Dental Insurance Facts

If you belong to a traditional insurance plan, we can assist you by gladly filing your insurance claim for you. Traditional insurance is typically one in which you chose any dentist you desire. Our practice does not belong to any PPO or DMO insurance plans. If you are not sure what type of plan you have, we will be happy to call for you and explain your benefits to the best of our ability. It is important to realize that you are responsible for your dental treatment, as well as the fees incurred. Your insurance is a benefit that MAY help you with the financial obligation.

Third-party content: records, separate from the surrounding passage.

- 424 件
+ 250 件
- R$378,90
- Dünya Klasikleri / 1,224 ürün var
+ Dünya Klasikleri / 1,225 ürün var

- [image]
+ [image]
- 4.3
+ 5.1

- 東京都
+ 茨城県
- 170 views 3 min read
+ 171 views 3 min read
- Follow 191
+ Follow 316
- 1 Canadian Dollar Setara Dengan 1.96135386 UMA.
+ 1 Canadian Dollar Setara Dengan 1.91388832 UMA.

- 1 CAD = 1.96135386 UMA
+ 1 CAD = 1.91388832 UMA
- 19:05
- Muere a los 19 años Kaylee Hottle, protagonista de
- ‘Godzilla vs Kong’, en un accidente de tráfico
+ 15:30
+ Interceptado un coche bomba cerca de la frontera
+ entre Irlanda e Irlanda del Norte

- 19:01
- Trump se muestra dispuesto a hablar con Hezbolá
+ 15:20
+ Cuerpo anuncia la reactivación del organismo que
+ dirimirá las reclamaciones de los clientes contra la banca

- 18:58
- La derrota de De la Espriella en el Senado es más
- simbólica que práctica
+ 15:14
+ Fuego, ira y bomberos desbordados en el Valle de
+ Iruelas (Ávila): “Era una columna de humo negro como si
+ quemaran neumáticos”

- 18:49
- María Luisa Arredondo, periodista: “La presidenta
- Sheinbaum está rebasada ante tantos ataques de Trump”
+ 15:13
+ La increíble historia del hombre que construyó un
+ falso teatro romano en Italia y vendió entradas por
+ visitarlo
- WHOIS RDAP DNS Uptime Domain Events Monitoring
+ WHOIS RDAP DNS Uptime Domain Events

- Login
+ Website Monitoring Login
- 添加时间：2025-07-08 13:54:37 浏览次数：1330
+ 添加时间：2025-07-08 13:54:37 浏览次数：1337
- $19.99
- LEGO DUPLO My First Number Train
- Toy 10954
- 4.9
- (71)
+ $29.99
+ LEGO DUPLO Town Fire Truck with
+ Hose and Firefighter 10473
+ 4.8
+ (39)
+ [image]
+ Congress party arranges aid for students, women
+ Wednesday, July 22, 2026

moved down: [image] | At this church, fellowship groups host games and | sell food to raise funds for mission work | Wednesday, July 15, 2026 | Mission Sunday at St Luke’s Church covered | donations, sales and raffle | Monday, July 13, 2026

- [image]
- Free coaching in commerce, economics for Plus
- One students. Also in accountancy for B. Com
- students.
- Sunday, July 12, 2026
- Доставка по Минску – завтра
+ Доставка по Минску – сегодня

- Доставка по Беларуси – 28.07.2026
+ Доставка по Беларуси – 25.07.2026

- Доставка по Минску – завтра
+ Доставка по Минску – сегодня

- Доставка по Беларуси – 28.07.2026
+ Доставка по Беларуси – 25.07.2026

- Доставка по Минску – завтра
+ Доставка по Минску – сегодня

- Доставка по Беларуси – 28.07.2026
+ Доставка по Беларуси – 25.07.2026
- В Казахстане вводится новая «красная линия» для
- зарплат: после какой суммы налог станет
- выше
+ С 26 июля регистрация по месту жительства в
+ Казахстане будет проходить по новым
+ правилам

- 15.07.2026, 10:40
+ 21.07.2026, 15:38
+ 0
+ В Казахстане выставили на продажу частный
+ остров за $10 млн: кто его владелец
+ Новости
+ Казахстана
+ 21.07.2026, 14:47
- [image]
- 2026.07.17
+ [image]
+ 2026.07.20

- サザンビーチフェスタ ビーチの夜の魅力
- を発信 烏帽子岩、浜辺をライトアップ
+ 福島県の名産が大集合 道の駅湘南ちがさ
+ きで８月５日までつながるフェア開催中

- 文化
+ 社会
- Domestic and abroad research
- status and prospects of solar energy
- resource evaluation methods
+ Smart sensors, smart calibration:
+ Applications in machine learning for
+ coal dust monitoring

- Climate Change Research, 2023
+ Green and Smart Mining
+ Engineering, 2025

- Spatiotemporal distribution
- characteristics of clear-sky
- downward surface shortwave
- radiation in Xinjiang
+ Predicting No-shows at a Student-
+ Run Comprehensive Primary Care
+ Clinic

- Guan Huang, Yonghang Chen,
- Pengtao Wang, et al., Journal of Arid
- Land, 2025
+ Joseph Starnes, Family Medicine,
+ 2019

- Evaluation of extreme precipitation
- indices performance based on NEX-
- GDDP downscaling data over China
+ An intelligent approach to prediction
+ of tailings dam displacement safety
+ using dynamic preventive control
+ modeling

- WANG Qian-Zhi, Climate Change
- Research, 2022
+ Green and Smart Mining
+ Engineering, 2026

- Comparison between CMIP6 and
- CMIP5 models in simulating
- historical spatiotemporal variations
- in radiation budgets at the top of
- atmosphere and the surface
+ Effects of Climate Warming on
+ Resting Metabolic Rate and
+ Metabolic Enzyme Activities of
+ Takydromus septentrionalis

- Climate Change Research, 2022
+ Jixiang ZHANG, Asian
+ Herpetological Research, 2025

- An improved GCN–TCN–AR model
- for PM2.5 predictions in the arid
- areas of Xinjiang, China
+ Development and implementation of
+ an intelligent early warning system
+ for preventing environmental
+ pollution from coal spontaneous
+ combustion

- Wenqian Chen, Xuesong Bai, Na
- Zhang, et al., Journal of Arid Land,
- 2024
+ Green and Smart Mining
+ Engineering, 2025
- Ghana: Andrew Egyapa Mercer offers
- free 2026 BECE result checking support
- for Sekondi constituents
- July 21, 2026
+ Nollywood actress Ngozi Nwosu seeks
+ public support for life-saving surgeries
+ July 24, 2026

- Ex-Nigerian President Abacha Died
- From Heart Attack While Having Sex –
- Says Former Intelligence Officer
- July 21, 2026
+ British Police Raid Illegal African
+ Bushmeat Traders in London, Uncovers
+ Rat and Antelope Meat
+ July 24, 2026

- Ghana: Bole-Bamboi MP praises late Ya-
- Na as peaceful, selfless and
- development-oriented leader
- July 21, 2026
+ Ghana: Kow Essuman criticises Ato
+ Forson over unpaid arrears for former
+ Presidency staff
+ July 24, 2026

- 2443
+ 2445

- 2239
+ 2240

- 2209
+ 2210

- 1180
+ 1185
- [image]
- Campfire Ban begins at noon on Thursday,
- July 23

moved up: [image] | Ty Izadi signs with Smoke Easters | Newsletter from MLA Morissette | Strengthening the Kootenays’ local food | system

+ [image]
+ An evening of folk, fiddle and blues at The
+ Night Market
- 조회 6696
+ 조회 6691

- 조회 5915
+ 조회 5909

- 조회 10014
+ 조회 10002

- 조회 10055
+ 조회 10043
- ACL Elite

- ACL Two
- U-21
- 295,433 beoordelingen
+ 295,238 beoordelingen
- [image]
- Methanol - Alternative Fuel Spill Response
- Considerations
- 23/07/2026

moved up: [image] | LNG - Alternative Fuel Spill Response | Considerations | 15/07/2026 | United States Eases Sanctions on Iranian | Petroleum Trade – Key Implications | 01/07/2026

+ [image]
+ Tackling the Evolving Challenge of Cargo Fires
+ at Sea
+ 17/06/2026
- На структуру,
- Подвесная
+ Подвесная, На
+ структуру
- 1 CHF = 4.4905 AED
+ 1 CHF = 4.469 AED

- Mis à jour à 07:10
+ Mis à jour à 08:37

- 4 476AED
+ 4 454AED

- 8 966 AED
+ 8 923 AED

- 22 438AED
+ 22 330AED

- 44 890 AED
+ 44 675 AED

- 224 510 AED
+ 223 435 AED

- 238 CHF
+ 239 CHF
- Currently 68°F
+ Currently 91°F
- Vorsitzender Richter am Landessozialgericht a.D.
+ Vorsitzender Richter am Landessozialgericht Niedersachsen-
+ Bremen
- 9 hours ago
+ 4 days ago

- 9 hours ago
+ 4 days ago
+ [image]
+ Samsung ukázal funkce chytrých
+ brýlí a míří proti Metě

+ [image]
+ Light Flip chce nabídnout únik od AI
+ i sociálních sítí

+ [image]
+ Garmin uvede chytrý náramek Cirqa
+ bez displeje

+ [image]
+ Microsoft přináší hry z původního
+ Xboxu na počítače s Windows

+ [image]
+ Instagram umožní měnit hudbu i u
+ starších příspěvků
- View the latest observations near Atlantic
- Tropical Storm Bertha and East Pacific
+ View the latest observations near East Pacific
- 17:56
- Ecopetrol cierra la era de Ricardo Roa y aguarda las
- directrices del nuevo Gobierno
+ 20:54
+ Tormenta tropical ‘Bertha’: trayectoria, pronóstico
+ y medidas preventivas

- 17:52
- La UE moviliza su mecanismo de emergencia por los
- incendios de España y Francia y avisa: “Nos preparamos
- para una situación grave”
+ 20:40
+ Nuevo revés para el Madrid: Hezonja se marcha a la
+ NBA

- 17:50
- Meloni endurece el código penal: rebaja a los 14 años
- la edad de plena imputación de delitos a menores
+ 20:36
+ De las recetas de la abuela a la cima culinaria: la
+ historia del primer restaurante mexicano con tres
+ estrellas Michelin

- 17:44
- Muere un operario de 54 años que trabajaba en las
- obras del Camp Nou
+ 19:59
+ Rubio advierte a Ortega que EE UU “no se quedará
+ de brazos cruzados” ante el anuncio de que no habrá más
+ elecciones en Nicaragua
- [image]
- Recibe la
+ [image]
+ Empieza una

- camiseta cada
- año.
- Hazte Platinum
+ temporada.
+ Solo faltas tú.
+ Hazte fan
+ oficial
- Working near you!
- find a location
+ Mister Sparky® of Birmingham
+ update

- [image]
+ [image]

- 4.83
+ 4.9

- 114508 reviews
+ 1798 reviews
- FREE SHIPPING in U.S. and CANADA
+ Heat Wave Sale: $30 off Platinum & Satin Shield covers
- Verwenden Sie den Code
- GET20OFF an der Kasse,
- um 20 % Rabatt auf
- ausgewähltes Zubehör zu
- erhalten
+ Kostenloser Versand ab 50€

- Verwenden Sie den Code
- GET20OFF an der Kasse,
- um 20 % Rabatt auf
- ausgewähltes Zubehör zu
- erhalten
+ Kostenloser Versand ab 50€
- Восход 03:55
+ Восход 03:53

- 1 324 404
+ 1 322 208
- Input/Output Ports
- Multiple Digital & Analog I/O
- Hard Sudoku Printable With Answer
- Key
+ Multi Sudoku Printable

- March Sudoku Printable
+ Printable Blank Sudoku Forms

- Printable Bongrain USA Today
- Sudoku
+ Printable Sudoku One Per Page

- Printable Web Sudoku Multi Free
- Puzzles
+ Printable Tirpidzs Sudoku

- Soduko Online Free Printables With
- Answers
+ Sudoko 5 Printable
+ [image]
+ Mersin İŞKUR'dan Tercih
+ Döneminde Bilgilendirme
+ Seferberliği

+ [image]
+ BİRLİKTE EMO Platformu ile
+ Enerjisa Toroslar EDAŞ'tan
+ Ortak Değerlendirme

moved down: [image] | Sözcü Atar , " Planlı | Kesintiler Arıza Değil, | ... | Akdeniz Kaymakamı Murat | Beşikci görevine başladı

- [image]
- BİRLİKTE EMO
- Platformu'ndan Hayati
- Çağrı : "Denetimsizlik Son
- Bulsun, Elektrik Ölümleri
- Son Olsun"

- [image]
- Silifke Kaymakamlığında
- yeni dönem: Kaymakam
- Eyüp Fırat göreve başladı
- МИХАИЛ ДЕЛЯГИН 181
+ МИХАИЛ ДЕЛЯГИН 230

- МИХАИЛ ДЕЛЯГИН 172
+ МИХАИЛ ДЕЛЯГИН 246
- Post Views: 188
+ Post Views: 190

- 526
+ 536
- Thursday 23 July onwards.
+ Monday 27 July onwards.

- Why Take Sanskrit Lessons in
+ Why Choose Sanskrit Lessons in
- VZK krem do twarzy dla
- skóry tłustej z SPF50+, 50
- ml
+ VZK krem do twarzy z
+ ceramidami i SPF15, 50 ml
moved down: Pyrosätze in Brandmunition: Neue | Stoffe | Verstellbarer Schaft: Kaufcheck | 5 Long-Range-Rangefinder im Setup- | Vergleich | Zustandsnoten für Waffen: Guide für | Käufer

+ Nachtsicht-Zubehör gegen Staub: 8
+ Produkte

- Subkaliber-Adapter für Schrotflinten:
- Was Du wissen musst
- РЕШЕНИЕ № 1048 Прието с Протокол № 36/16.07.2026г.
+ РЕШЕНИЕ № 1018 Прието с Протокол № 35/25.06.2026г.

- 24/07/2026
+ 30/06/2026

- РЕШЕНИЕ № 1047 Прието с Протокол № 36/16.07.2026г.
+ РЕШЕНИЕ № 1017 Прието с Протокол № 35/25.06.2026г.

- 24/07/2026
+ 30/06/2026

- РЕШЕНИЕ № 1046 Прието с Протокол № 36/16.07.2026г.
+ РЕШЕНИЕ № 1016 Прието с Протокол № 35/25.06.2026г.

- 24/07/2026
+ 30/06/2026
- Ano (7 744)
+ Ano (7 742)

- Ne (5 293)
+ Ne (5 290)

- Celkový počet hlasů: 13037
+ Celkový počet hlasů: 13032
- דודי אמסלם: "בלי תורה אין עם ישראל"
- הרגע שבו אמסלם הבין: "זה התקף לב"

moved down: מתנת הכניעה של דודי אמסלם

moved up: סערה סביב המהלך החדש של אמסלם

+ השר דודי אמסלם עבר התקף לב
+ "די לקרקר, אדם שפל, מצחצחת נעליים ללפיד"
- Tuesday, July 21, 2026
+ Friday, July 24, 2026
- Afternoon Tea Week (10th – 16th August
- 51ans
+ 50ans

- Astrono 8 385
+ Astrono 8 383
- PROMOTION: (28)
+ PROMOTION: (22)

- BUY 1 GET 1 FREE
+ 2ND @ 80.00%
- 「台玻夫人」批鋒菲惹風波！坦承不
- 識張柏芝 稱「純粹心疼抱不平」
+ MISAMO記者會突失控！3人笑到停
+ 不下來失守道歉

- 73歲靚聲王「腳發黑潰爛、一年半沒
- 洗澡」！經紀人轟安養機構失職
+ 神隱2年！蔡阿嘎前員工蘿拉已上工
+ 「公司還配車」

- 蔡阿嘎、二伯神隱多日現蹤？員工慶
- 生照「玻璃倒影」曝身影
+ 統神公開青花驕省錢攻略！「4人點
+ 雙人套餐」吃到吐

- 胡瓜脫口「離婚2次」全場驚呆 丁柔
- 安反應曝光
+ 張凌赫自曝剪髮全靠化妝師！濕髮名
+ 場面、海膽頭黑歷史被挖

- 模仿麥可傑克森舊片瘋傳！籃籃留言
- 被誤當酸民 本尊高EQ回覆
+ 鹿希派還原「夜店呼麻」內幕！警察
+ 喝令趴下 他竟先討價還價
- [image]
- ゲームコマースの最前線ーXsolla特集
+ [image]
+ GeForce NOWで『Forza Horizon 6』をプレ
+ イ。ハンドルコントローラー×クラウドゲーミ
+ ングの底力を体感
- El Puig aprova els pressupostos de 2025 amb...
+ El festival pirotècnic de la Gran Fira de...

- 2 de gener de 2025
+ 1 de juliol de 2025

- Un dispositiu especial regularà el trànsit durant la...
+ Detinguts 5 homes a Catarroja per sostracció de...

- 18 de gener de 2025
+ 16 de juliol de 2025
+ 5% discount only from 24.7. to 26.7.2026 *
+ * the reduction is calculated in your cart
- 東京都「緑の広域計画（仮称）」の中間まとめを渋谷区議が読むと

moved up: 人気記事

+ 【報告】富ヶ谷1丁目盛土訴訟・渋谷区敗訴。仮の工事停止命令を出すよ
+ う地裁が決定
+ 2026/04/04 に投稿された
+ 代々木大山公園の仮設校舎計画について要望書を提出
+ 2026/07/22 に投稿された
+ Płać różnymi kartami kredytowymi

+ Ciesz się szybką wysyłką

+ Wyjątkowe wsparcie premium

In an effort to provide high quality dental care and to clarify our position on filing for your insurance benefits, we would like to share some facts about dental insurance with you. It is important to understand that dental insurance is based on a contract between your employer and the insurance company. We will gladly estimate your dental benefits to the best of our ability, with the understanding that this is ONLY an ESTIMATE. The financial obligation becomes your final decision, regardless of what your insurance may or may not cover. We have a great deal of information regarding most insurances, but for delays in payment or coverage questions, it is best to call your insurance company directly. You might receive notification from your insurance company stating that our dental fees are “higher than the usual and customary fees”. Insurance companies survey the surrounding dental offices and average those rates to acquire “customary fees” for that area. This survey typically includes discount clinics and managed care facilities, which will bring down the average when compared to private practices. Many plans tell participants that they will be covered “up to 80 or 100%, but do not clearly specify plan fee schedule allowances, annual maximums or limitations. Insurance companies DO NOT cover all dental services. We have experience with a multitude of companies, and we keep track of the payment schedules for many of them. Our staff can estimate your insurance coverage at each visit and ask you to pay the difference each visit, unless previous arrangements have been made.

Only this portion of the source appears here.